They drive for hours, reminiscing, looking at the scenery. The length of the drive bothers Roselyn, who worries about the horses, but her father laughs at her fears.

 It is only when the great iron gate appears in the distance that Roselyn’s father changes his jovial tune. “It’s for your own good,” he tells her sternly, restraining her with his arms.

“This is an insane asylum,” Roselyn cries. Her heart has flown to her throat and she fears it may never leave. “Father! I am not insane!”

He regards her gravely. “Your…poems…say otherwise, Roselyn. I have no doubt that you are suffering from one of those multiple identity crises, so common these days in unmarried young women. I have no doubt you will find this a wonderful place to convalesce. Dr. Schmidt assures me that it has lovely grounds for you to walk in, with trees, and flowers, and chirping birds…”

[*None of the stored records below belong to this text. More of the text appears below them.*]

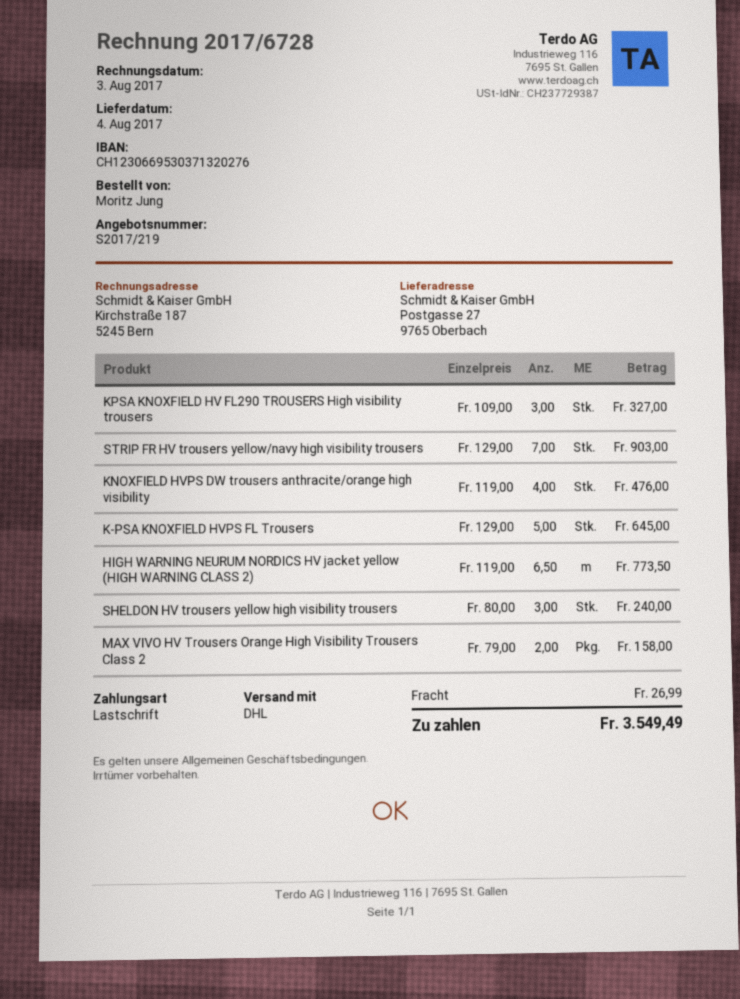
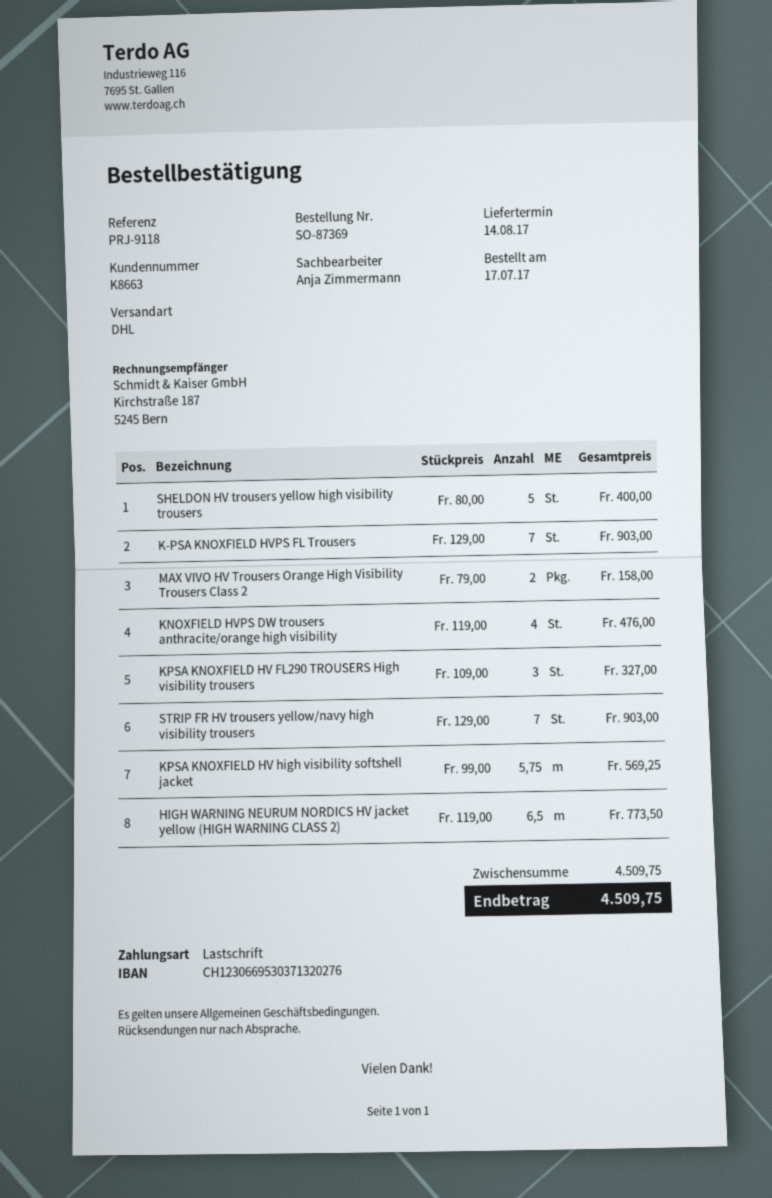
delivery date: 2017-08-04 -> 2017-08-14
K-PSA KNOXFIELD HVPS FL Trousers: 5 x 129.00 = 645.00 -> 7 x 129.00 = 903.00
SHELDON HV trousers yellow high visibility trousers: 3 x 80.00 = 240.00 -> 5 x 80.00 = 400.00
KPSA KNOXFIELD HV high visibility softshell jacket: none -> 5.75 x 99.00 = 569.25
shipping: 26.99 -> none
total: 3549.49 -> 4509.75

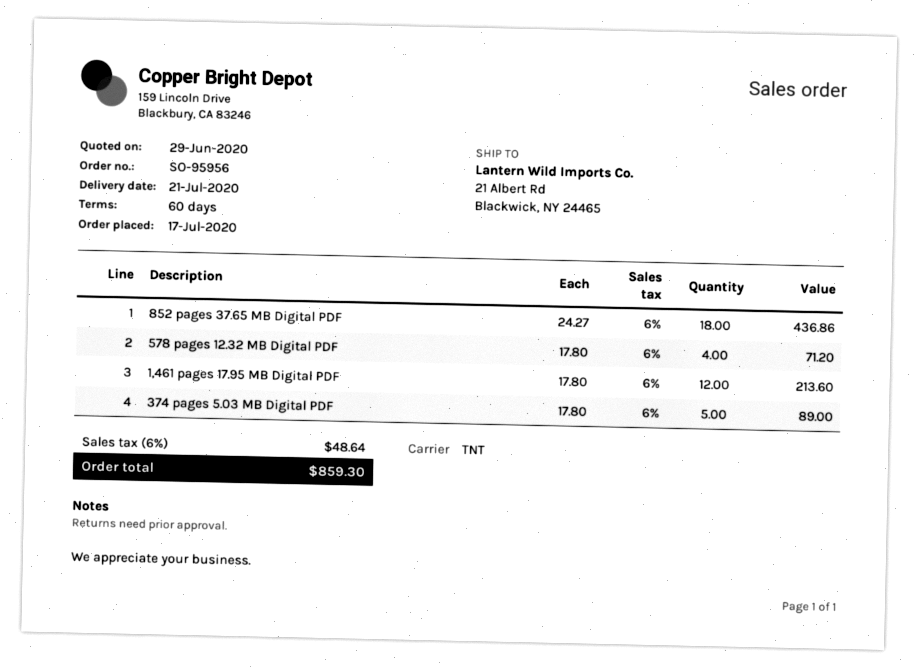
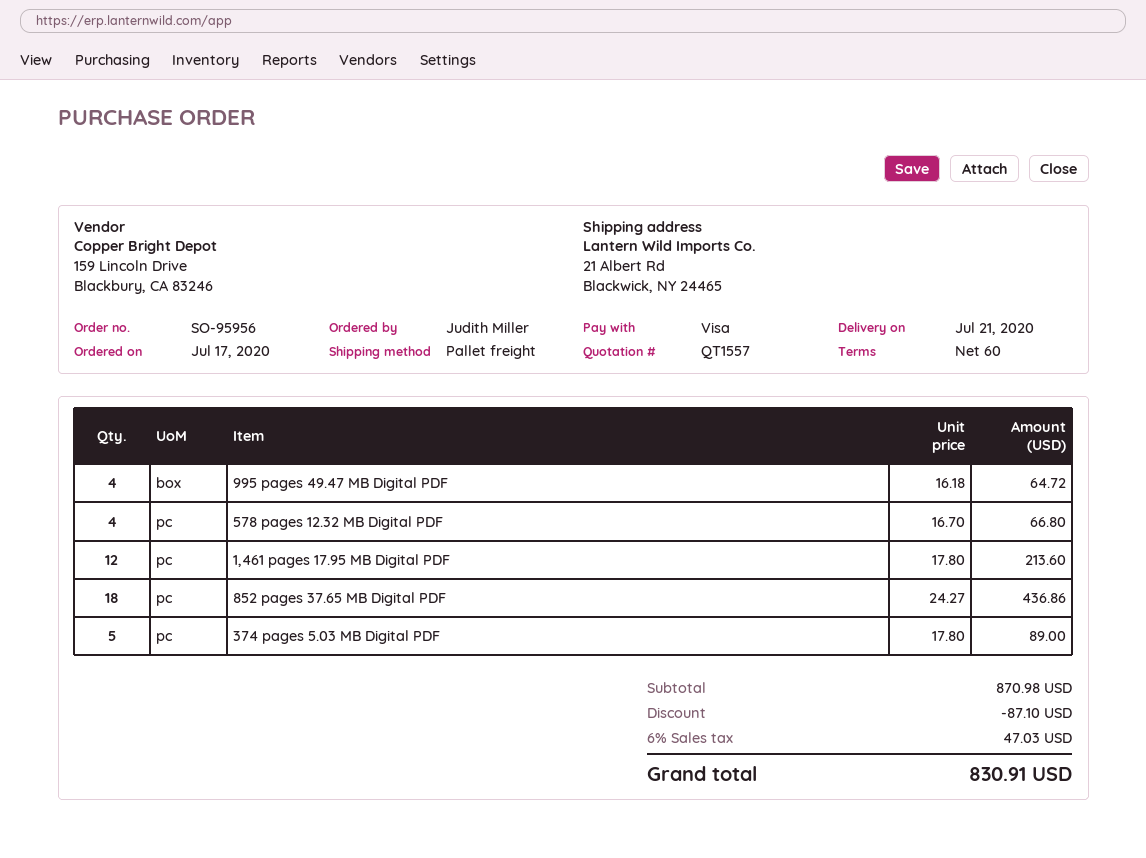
shipping method: TNT -> pallet freight
578 pages 12.32 MB Digital PDF: 4 x 17.80 = 71.20 -> 4 x 16.70 = 66.80
995 pages 49.47 MB Digital PDF: none -> 4 x 16.18 = 64.72
discount: none -> 87.10
tax: 6% = 48.64 -> 6% = 47.03
total: 859.30 -> 830.91

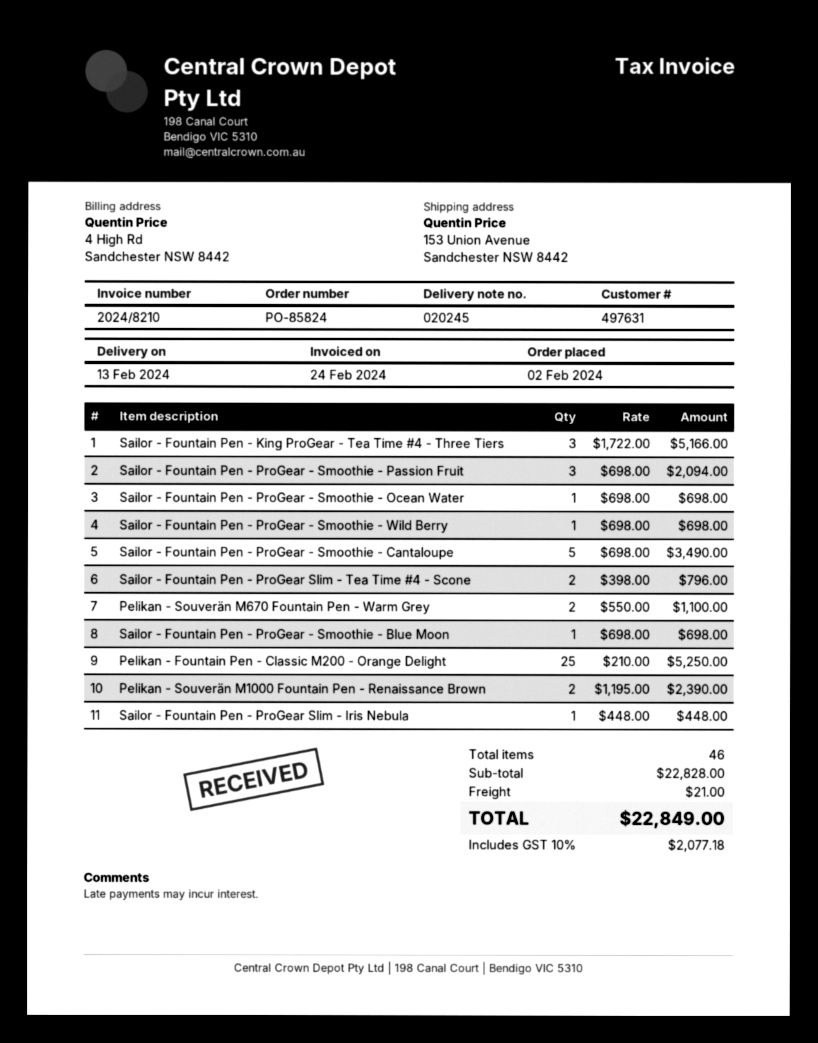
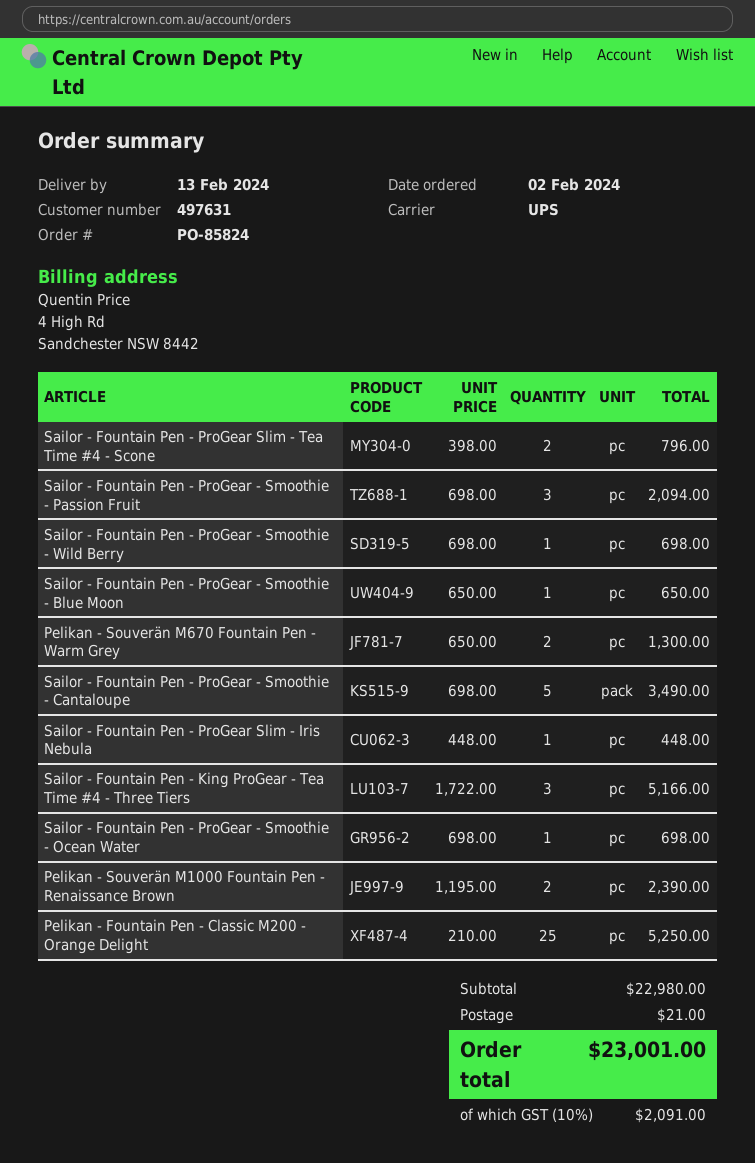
Pelikan - Souverän M670 Fountain Pen - Warm Grey: 2 x 550.00 = 1100.00 -> 2 x 650.00 = 1300.00
Sailor - Fountain Pen - ProGear - Smoothie - Blue Moon: 1 x 698.00 = 698.00 -> 1 x 650.00 = 650.00
subtotal: 22828.00 -> 22980.00
tax: 10% = 2077.18 -> 10% = 2091.00
total: 22849.00 -> 23001.00

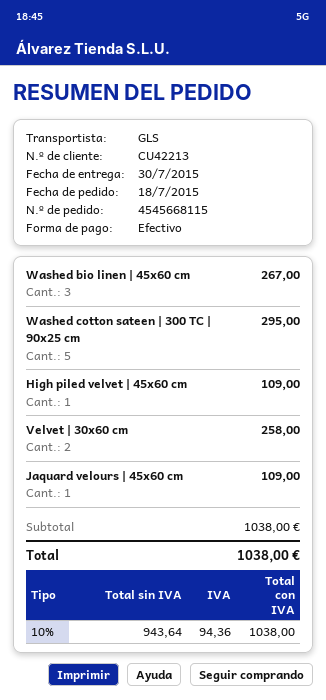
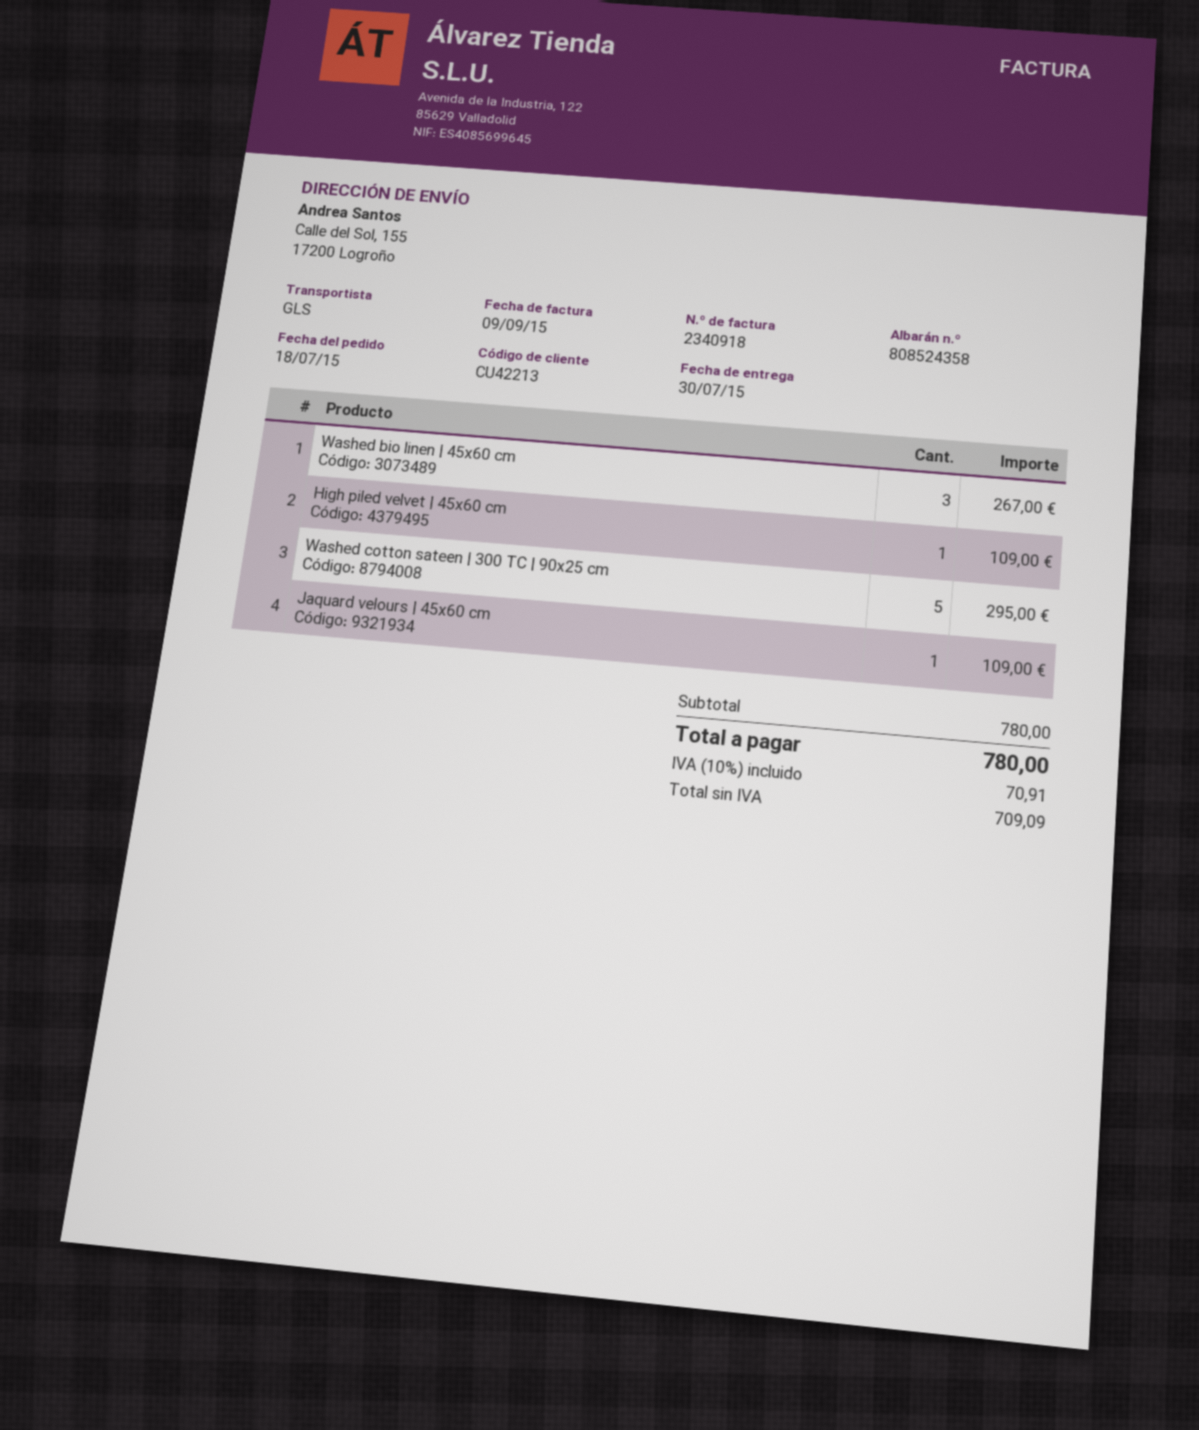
Velvet | 30x60 cm: 2 for 258.00 -> none
subtotal: 1038.00 -> 780.00
net: 943.64 -> 709.09
tax: 10% = 94.36 -> 10% = 70.91
total: 1038.00 -> 780.00

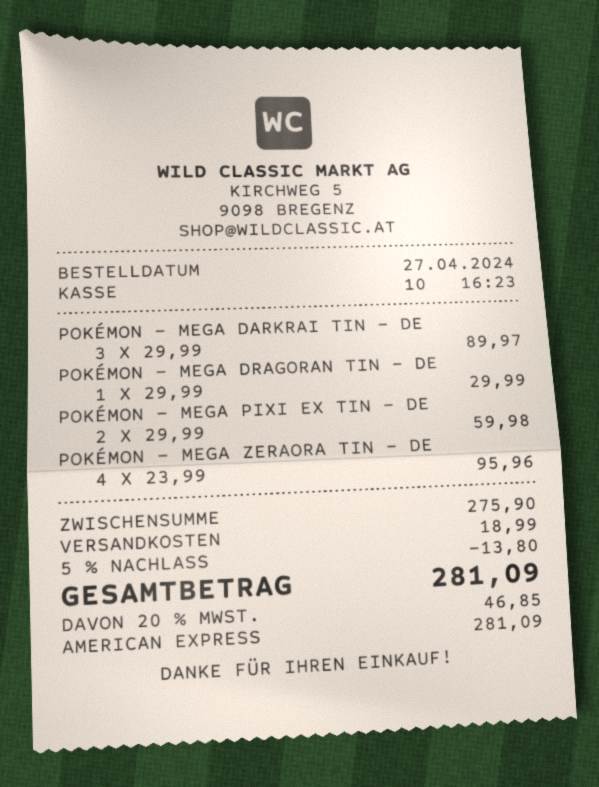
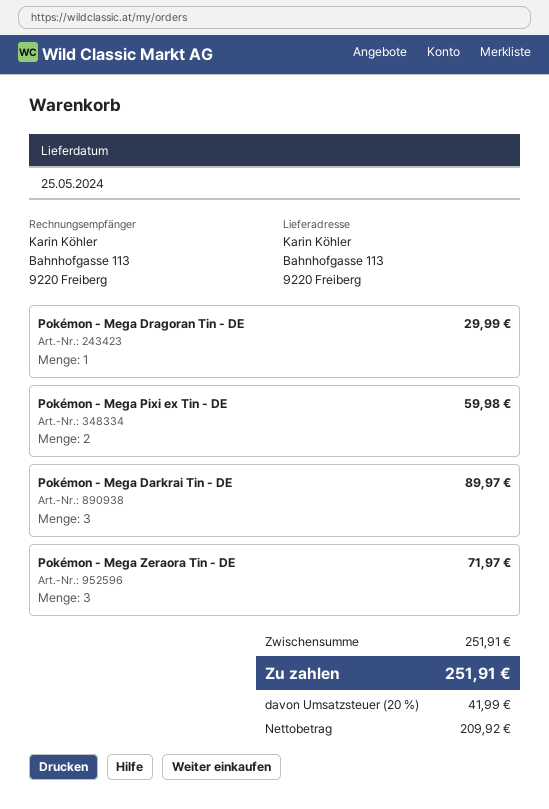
POKÉMON - MEGA ZERAORA TIN - DE: 4 for 95.96 -> 3 for 71.97
subtotal: 275.90 -> 251.91
discount: 5% = 13.80 -> none
shipping: 18.99 -> none
tax: 20% = 46.85 -> 20% = 41.99
total: 281.09 -> 251.91

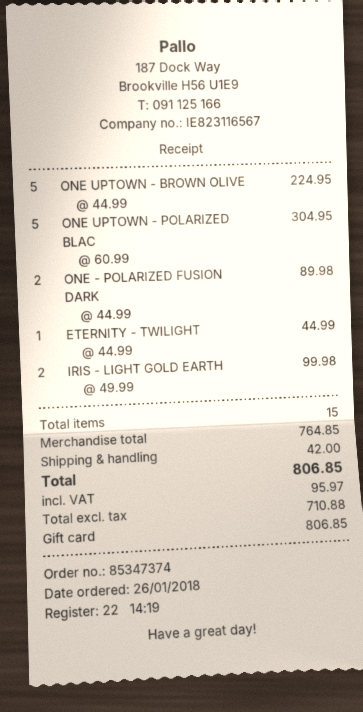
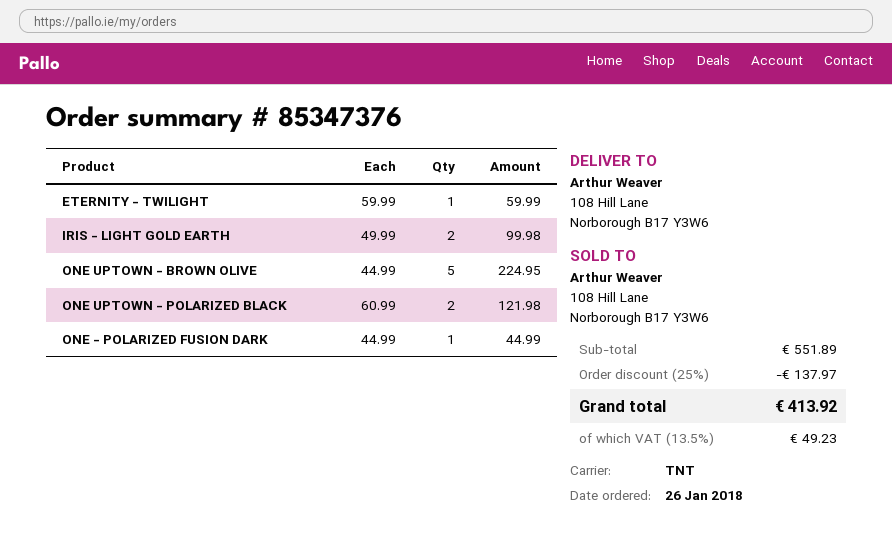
order number: 85347374 -> 85347376
ONE UPTOWN - POLARIZED BLAC: 5 x 60.99 = 304.95 -> 2 x 60.99 = 121.98
ONE - POLARIZED FUSION DARK: 2 x 44.99 = 89.98 -> 1 x 44.99 = 44.99
ETERNITY - TWILIGHT: 1 x 44.99 = 44.99 -> 1 x 59.99 = 59.99
subtotal: 764.85 -> 551.89
discount: none -> 25% = 137.97
shipping: 42.00 -> none
tax: 95.97 -> 49.23
total: 806.85 -> 413.92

The great iron gate closes behind them with a shrill wail.

II.

Maybe it was because her favorite Augusta Webster poem was Circe: lurid, sexual, demanding; turning the Greek patriarchy on its head.

Maybe it was because she had turned down Mr. Illingsworth last year. He had been old, bald, red-nosed, and took to ranting about the current state of the world after he had had too much to drink, which seemed every meal. “Young people these days know nothing,” he would roar, slamming his glass onto the table to emphasize his point. That he sincerely believed so, Roselyn did not doubt; but he could not possibly be expected to make a good husband to a young wife with that opinion in mind.

 Maybe it was because she would rather write poems in the first person than flirt, or tell the cook what to make her father for dinner. (The cook had been running the kitchens just fine for as long as Roselyn could remember; the cook had learnt the system from Roselyn’s mama by heart. Just because Roselyn’s mama had died did not mean the cook would unlearn all that Roselyn’s mama had taught her.)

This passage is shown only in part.